Jean-Claude Gallotta

May 21, 2004

Jean-Claude Gallotta
Théâtre National de Chaillot

Paris, France

May 21–23, 2004

Reviewed by Carol Pratl

 

You might think that French choreographer Jean-Claude Gallotta has a fascination for the number three and its symbolic combinations (like François Delsarte had more than 100 years ago); his 99 Duos (2003) and Trois Générations (2004), have been among the hits of Paris’ last two dance seasons.

In Générations, Gallotta gives the audience a utopian sense of unison and community that’s rare in a dance world often divided by age, race, aesthetics, and cultural politics. His message in this innovative work is one that all dancers would approve of: Dance is as ageless as it is timeless.

The work’s three parts each feature a different generation of eight movers who perform the same thirty-minute choreography to the same music by Groupe Strigall, with video extracts interspersed from the film Miracle in Milan. Gallotta’s musical choices never seem like mere background ornamentation. Here, the music transposes into movement with alternating rhythms and tempos, where fluid passages blend into angular ones. The video images—poignant scenes of the generations mingling (which never happens onstage)—serve as a counterpoint.

Layering abstract, contemporary movement onto the dancers’ strong ballet technique, Gallotta makes us meditate on our perception of expressiveness, stamina, aptitude, technique, and experience. Juxtaposing these age groups, from young to less young, Gallotta raises the polemical questions: Who decides when a dancer’s career begins and ends, and why must a dancer retire at 40 if he or she has reached a performance prime?

Générations
begins with youngsters ages 8 to 14 who are part of the Groupe Grenade, a professional-level children’s company. Their improvisational ability and technical prowess is riveting; many an adult pro could learn from their extraordinary stage presence, musicality, and sense of space.

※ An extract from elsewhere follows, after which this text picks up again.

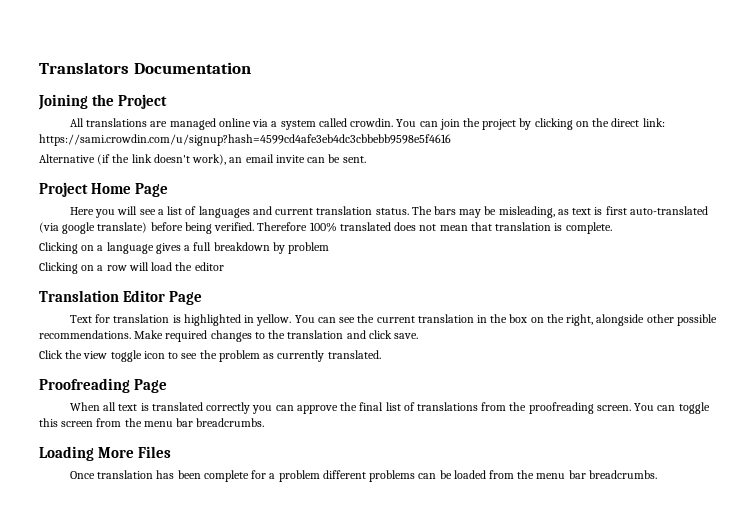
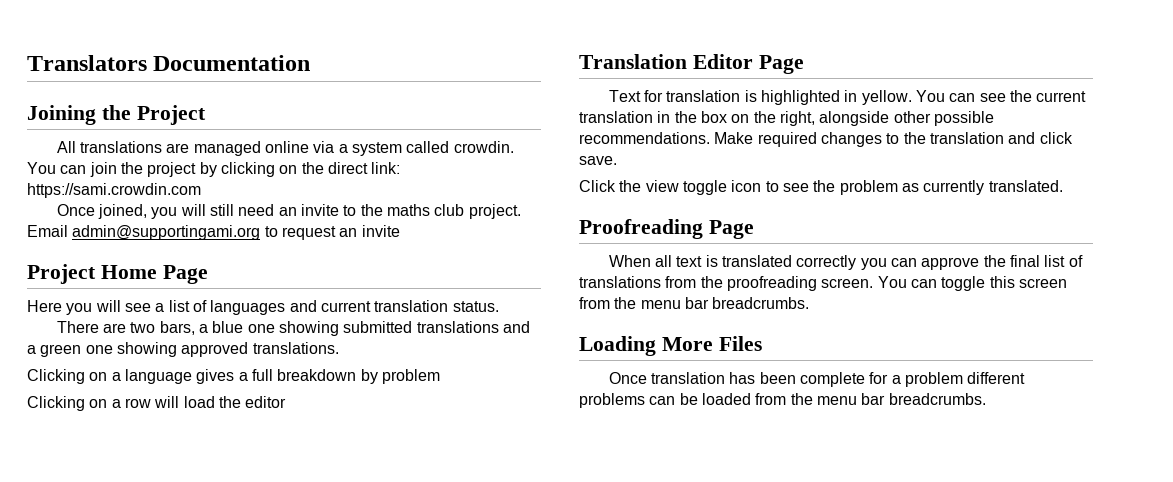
[39,134,451,146] [39,154,366,165] https://sami.crowdin.com/u/signup?hash=4599cd4afe3eb4dc3cbbebb9598e5f4616 // Alternative (if the link doesn't work), an email invite can be sent. -> [27,183,201,198] [56,204,521,219] [27,225,400,240] https://sami.crowdin.com // Once joined, you will still need an invite to the maths club project. Email admin@supportingami.org to request an invite
[411,206,708,218] [39,222,612,234] The bars may be misleading, as text is first auto-translated (via google translate) before being verified. Therefore 100% translated does not mean that translation is complete. -> [56,321,531,336] [27,342,339,357] // There are two bars, a blue one showing submitted translations and a green one showing approved translations.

Gallotta’s company of dancers at their peak, the Groupe Émile Dubois, represents the second generation; part three highlights the Groupe Mézall, professional and semi-professional senior dancers who perform this energetic work with grace and dignity. Theirs is a very different interpretation from the two preceding ones, which proves the choreographer’s points: Good movement is relative to the mover, and “once a dancer, always a dancer.” Now when will we get a sequel with toddlers dancing alongside their great-grandparents?